▶ **Task directions**
Here are the records. Write out exactly the lines between the one holding "- Install my-project with github" and the one holding "dev.to https://docs.github.com/en/rest => github.com", inclusive.

▶ **Records to use**
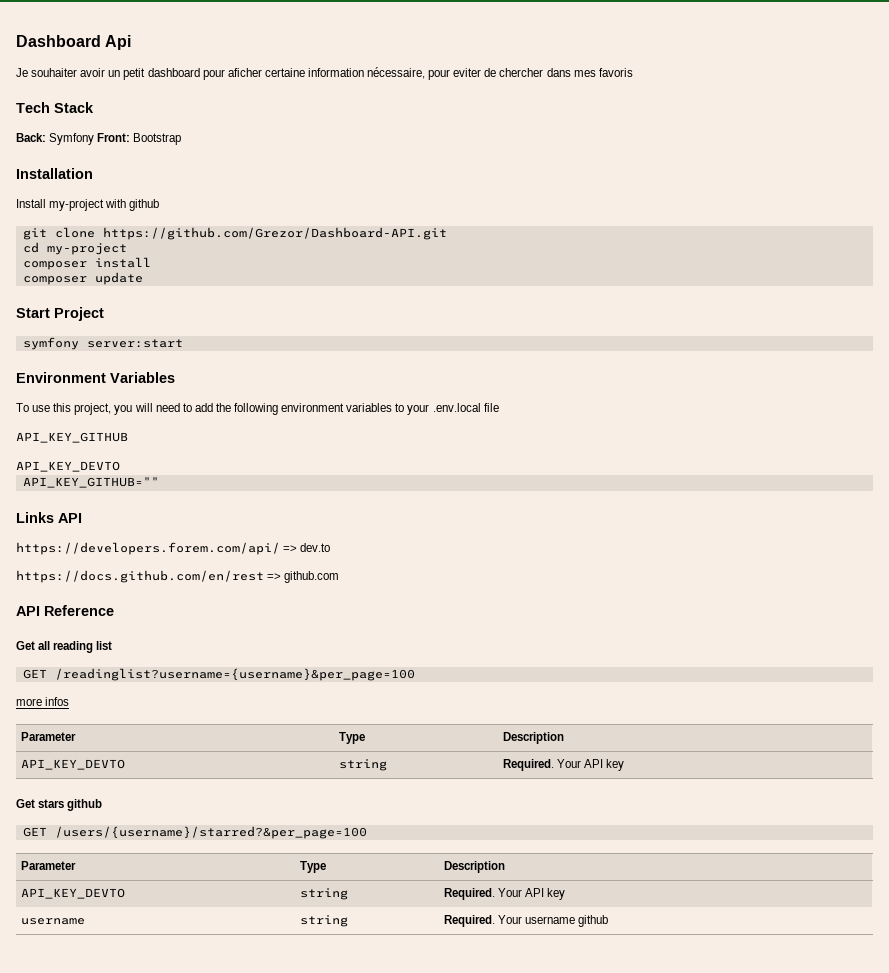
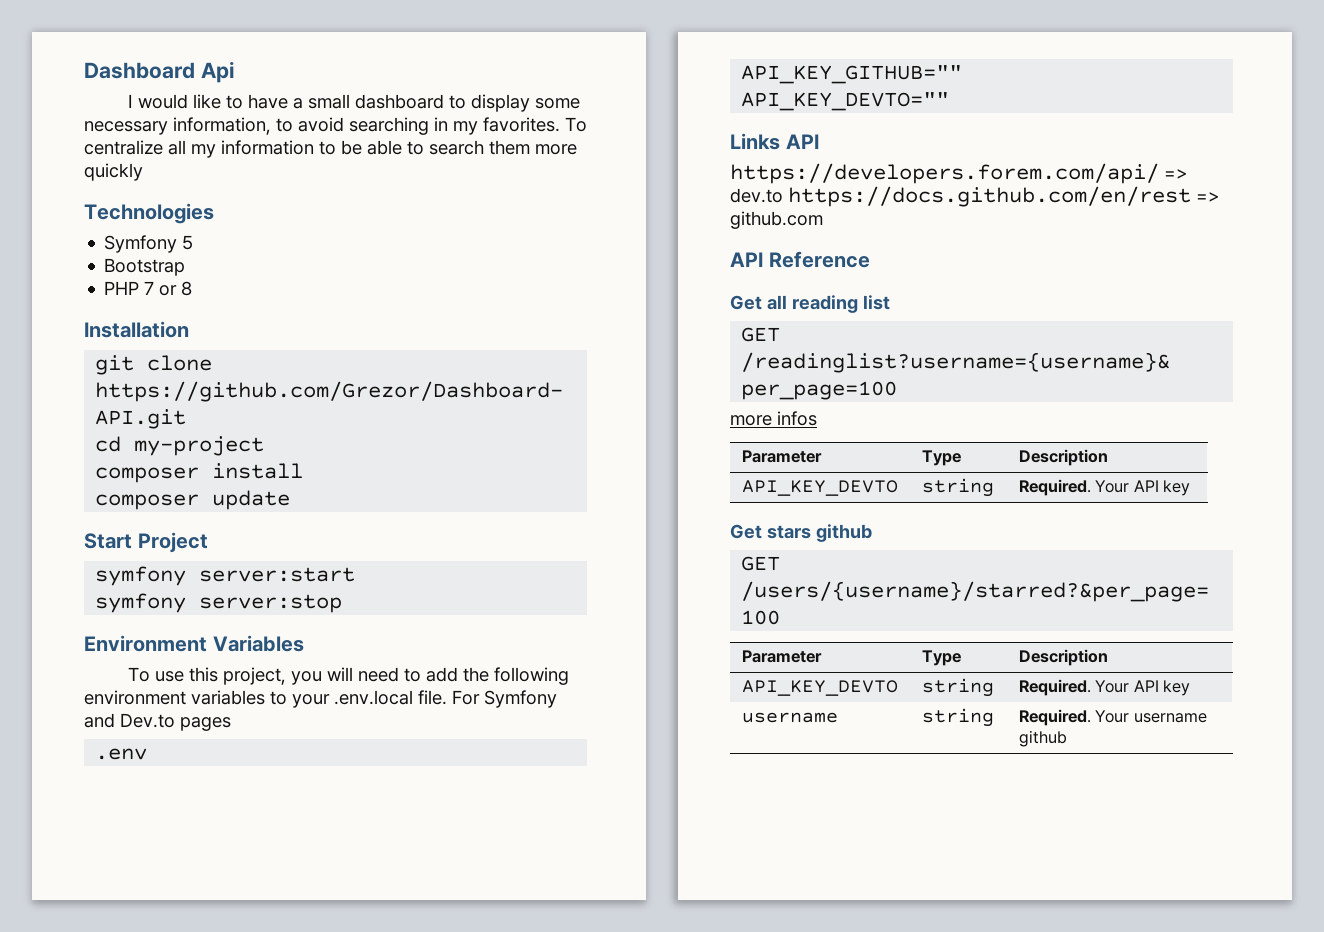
- Je souhaiter avoir un petit dashboard pour aficher certaine information nécessaire, pour eviter de chercher dans mes favoris
- Tech Stack
- Back: Symfony Front: Bootstrap
+ I would like to have a small dashboard to display some necessary information, to avoid searching in my favorites. To centralize all my information to be able to search them more quickly
+ Technologies
+ Symfony 5
+ Bootstrap
+ PHP 7 or 8
  Installation
- Install my-project with github
+ symfony server:stop
- To use this project, you will need to add the following environment variables to your .env.local file
- API_KEY_GITHUB
- API_KEY_DEVTO
+ To use this project, you will need to add the following environment variables to your .env.local file. For Symfony and Dev.to pages
+ .env
+ API_KEY_DEVTO=""
- https://developers.forem.com/api/ => dev.to
- https://docs.github.com/en/rest => github.com
+ https://developers.forem.com/api/ => dev.to https://docs.github.com/en/rest => github.com

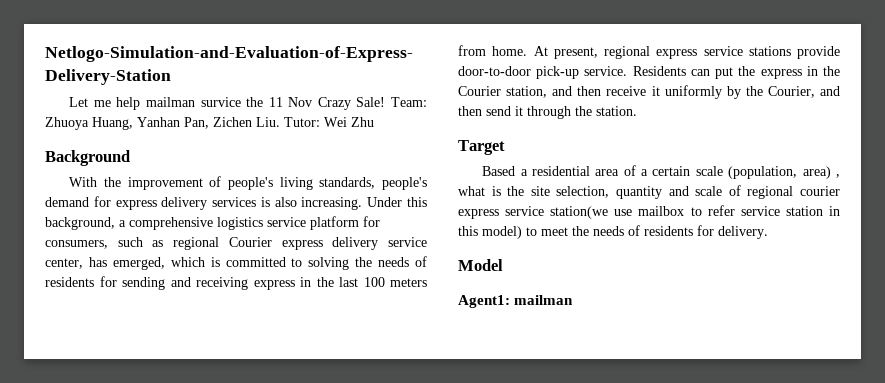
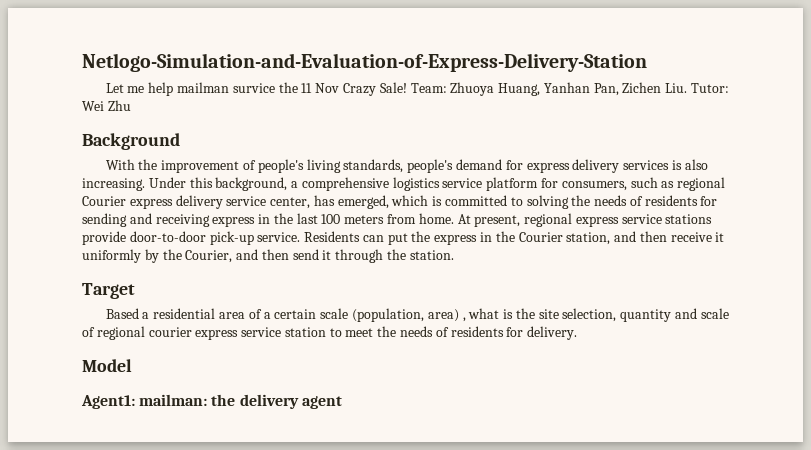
- Based a residential area of a certain scale (population, area) , what is the site selection, quantity and scale of regional courier express service station(we use mailbox to refer service station in this model) to meet the needs of residents for delivery.
+ Based a residential area of a certain scale (population, area) , what is the site selection, quantity and scale of regional courier express service station to meet the needs of residents for delivery.
- Agent1: mailman
+ Agent1: mailman: the delivery agent

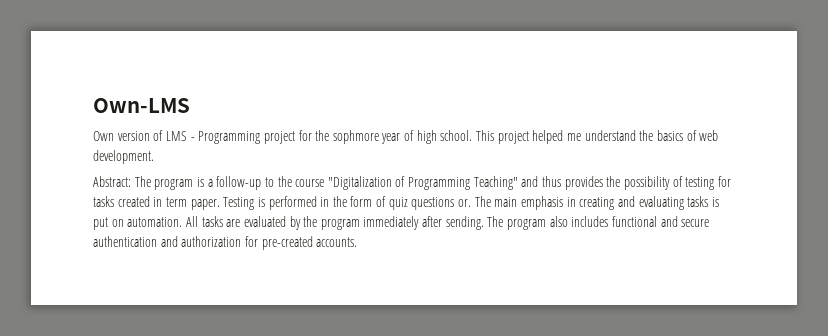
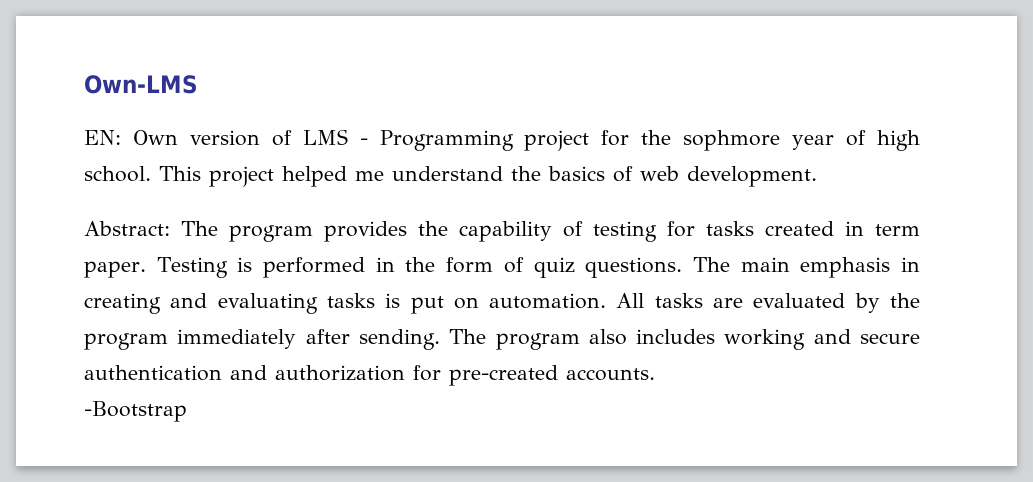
- Own version of LMS - Programming project for the sophmore year of high school.
+ EN: Own version of LMS - Programming project for the sophmore year of high school.
- Abstract: The program is a follow-up to the course "Digitalization of Programming Teaching" and thus provides the possibility of testing for tasks created in term paper.
+ Abstract: The program provides the capability of testing for tasks created in term paper.
- Testing is performed in the form of quiz questions or.
+ Testing is performed in the form of quiz questions.
- The program also includes functional and secure authentication and authorization for pre-created accounts.
+ The program also includes working and secure authentication and authorization for pre-created accounts.
+ -Bootstrap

▶ **Reply**
- Install my-project with github
+ symfony server:stop
- To use this project, you will need to add the following environment variables to your .env.local file
- API_KEY_GITHUB
- API_KEY_DEVTO
+ To use this project, you will need to add the following environment variables to your .env.local file. For Symfony and Dev.to pages
+ .env
+ API_KEY_DEVTO=""
- https://developers.forem.com/api/ => dev.to
- https://docs.github.com/en/rest => github.com
+ https://developers.forem.com/api/ => dev.to https://docs.github.com/en/rest => github.com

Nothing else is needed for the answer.